▶ Assigned task
Omit the pictures and output exactly the lines from the start of the entries through the line containing "invoice number: INV2022-078 -> INV2022-629".

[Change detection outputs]
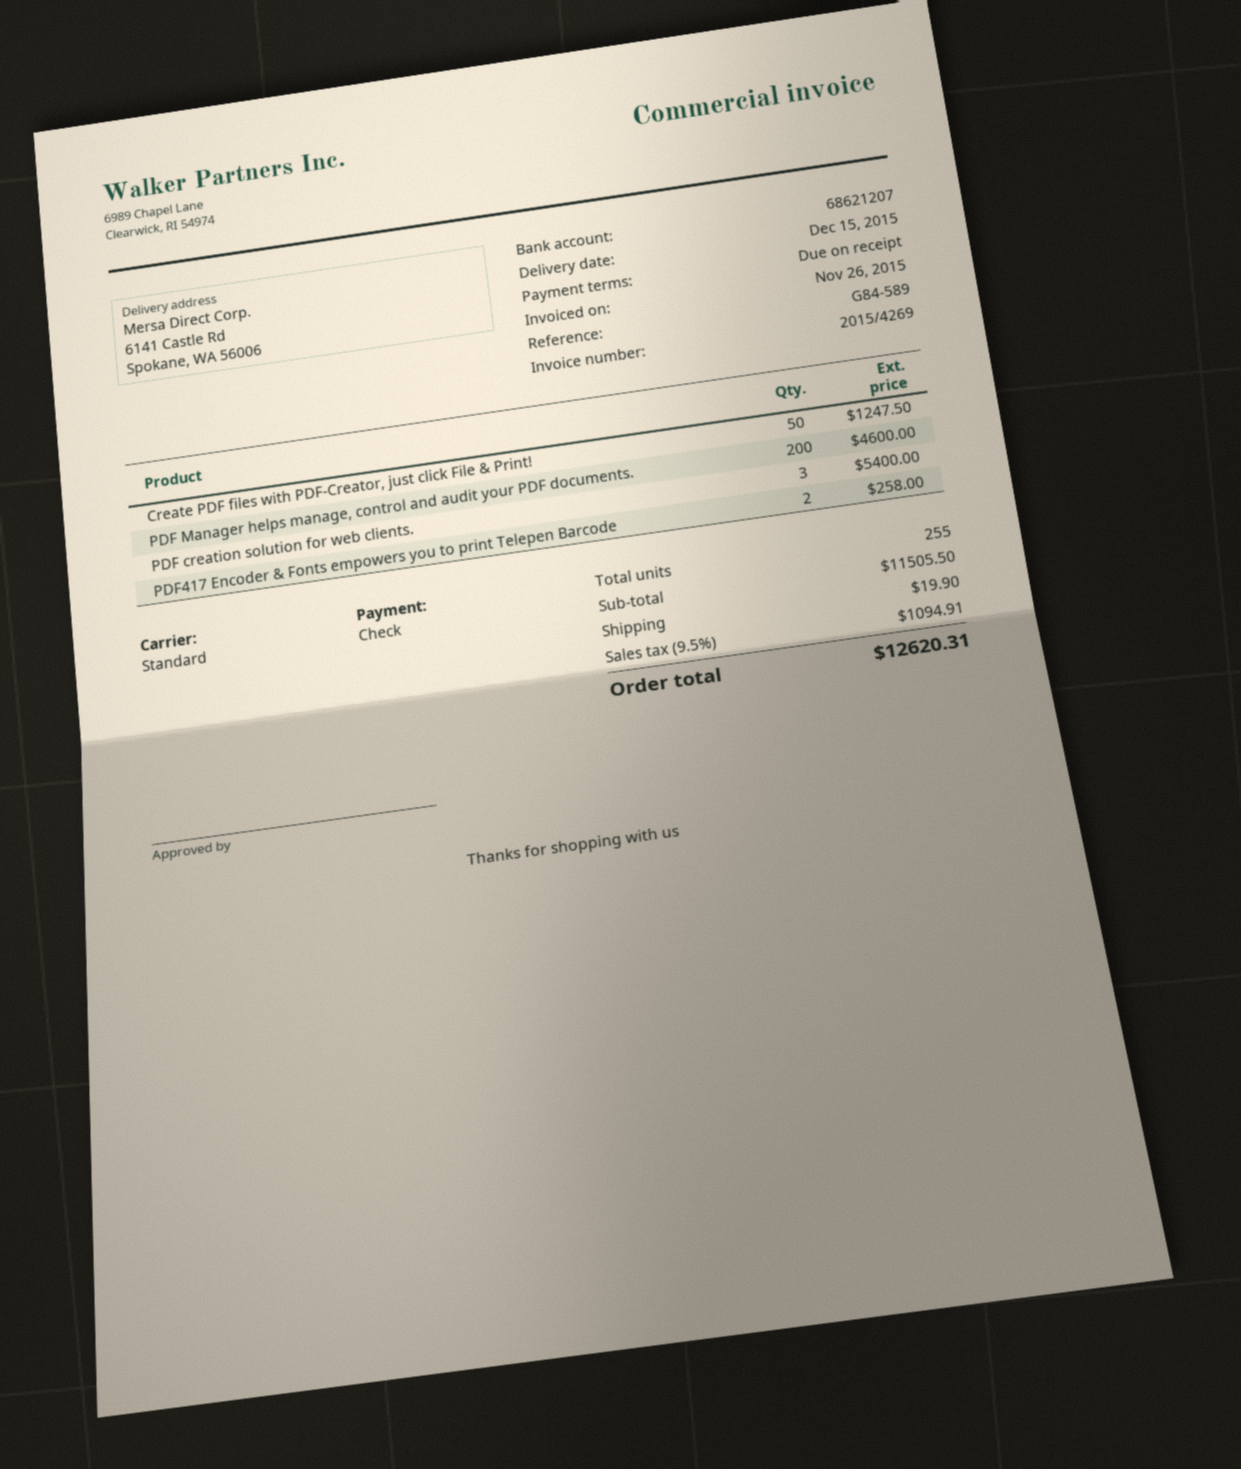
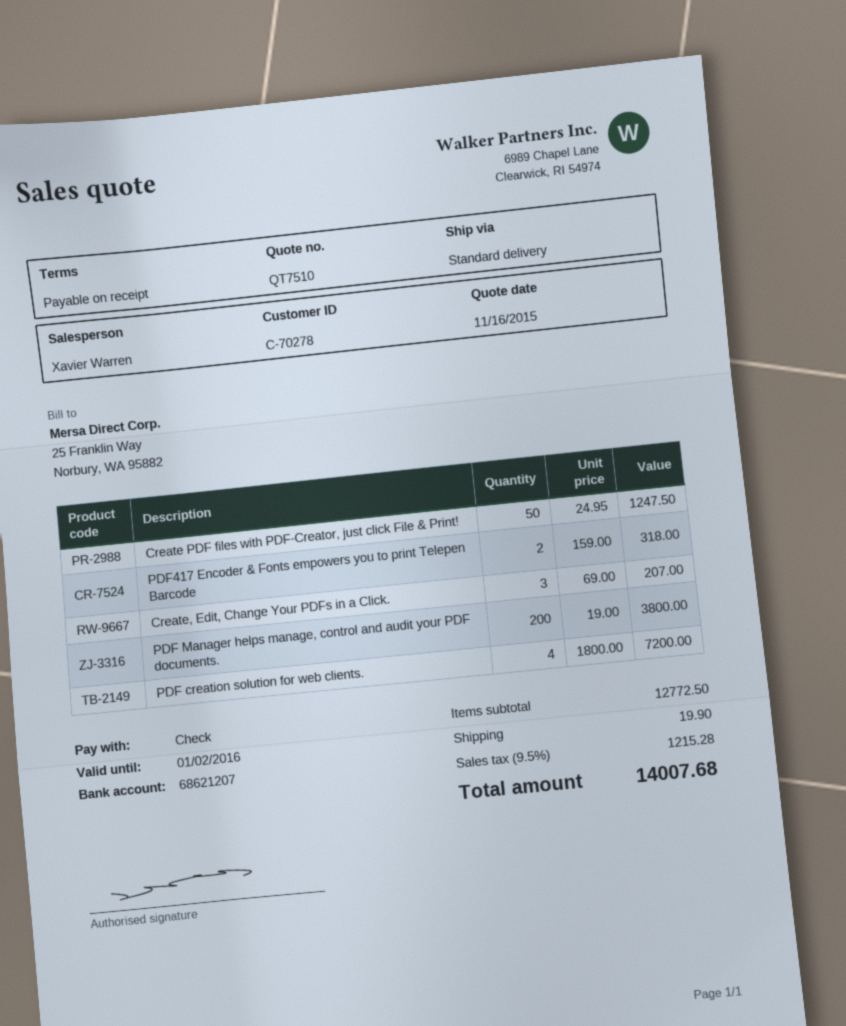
PDF Manager helps manage, control and audit your PDF documents.: 200 for 4600.00 -> 200 for 3800.00
PDF creation solution for web clients.: 3 for 5400.00 -> 4 for 7200.00
PDF417 Encoder & Fonts empowers you to print Telepen Barcode: 2 for 258.00 -> 2 for 318.00
Create, Edit, Change Your PDFs in a Click.: none -> 3 for 207.00
subtotal: 11505.50 -> 12772.50
tax: 9.5% = 1094.91 -> 9.5% = 1215.28
total: 12620.31 -> 14007.68

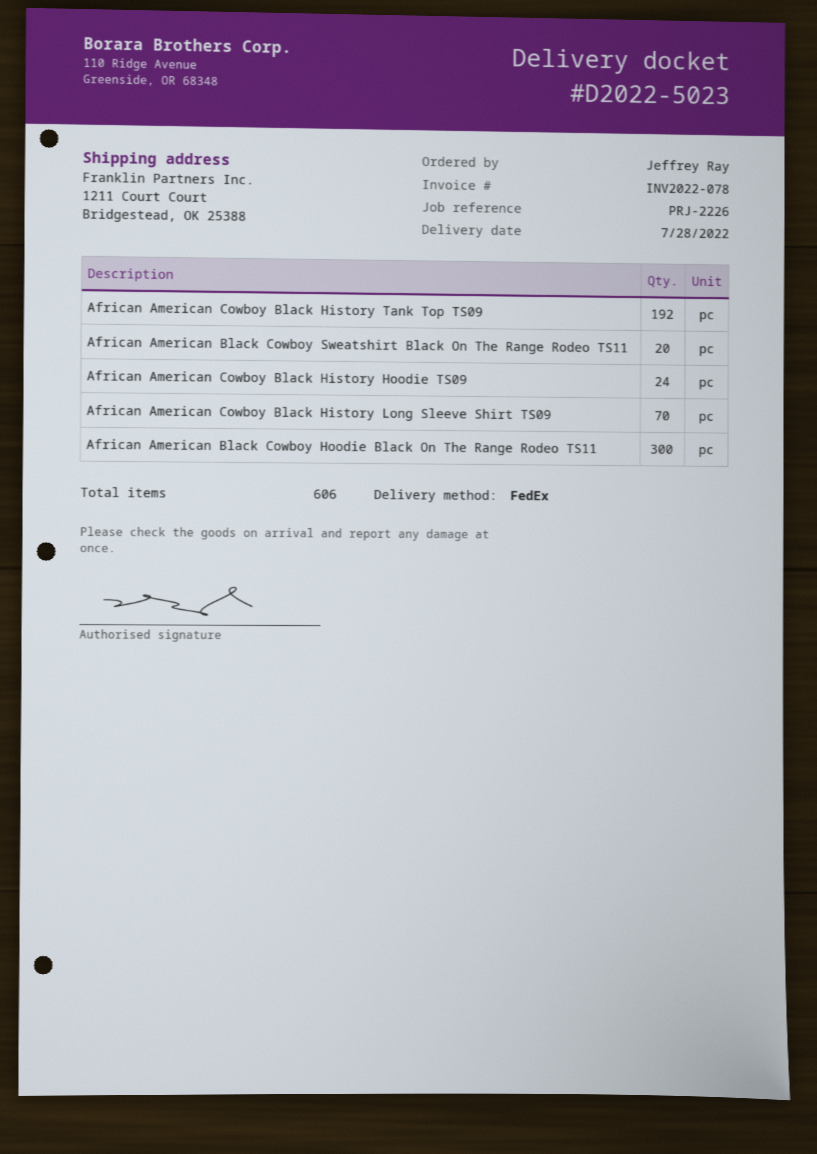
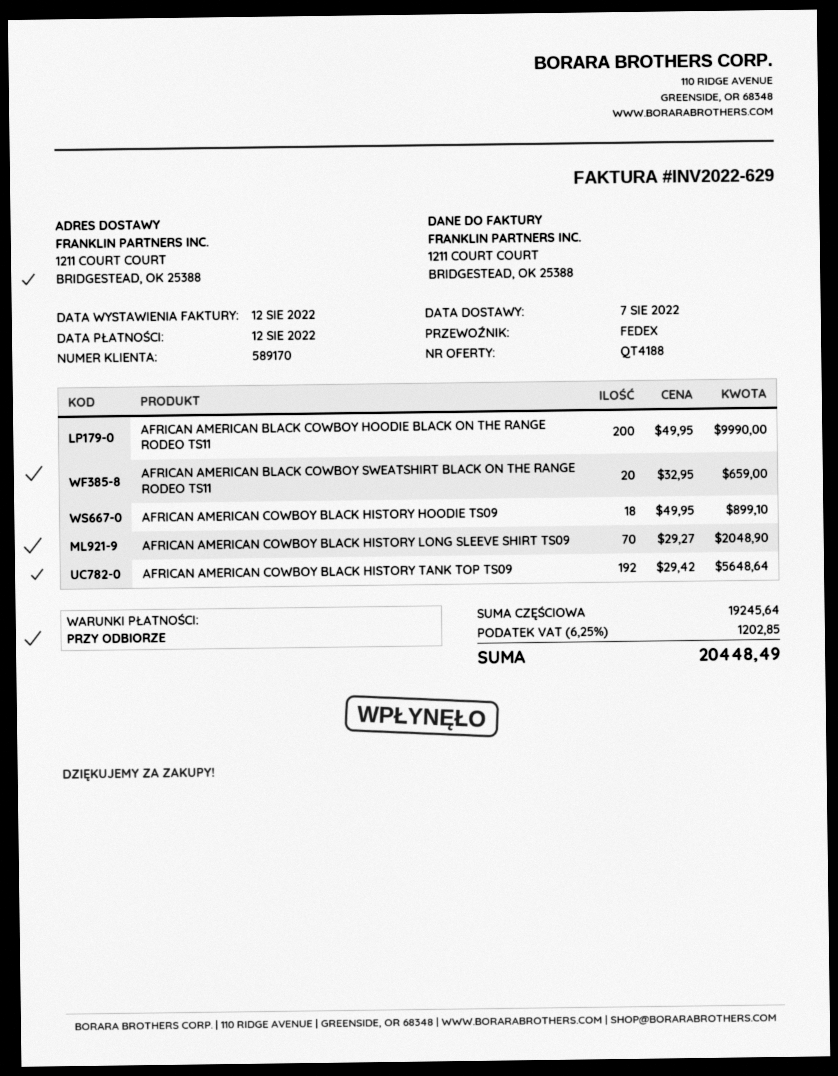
delivery date: 2022-07-28 -> 2022-08-07
invoice number: INV2022-078 -> INV2022-629
African American Cowboy Black History Hoodie TS09: 24 -> 18
African American Black Cowboy Hoodie Black On The Range Rodeo TS11: 300 -> 200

▶ Answer space
PDF Manager helps manage, control and audit your PDF documents.: 200 for 4600.00 -> 200 for 3800.00
PDF creation solution for web clients.: 3 for 5400.00 -> 4 for 7200.00
PDF417 Encoder & Fonts empowers you to print Telepen Barcode: 2 for 258.00 -> 2 for 318.00
Create, Edit, Change Your PDFs in a Click.: none -> 3 for 207.00
subtotal: 11505.50 -> 12772.50
tax: 9.5% = 1094.91 -> 9.5% = 1215.28
total: 12620.31 -> 14007.68

delivery date: 2022-07-28 -> 2022-08-07
invoice number: INV2022-078 -> INV2022-629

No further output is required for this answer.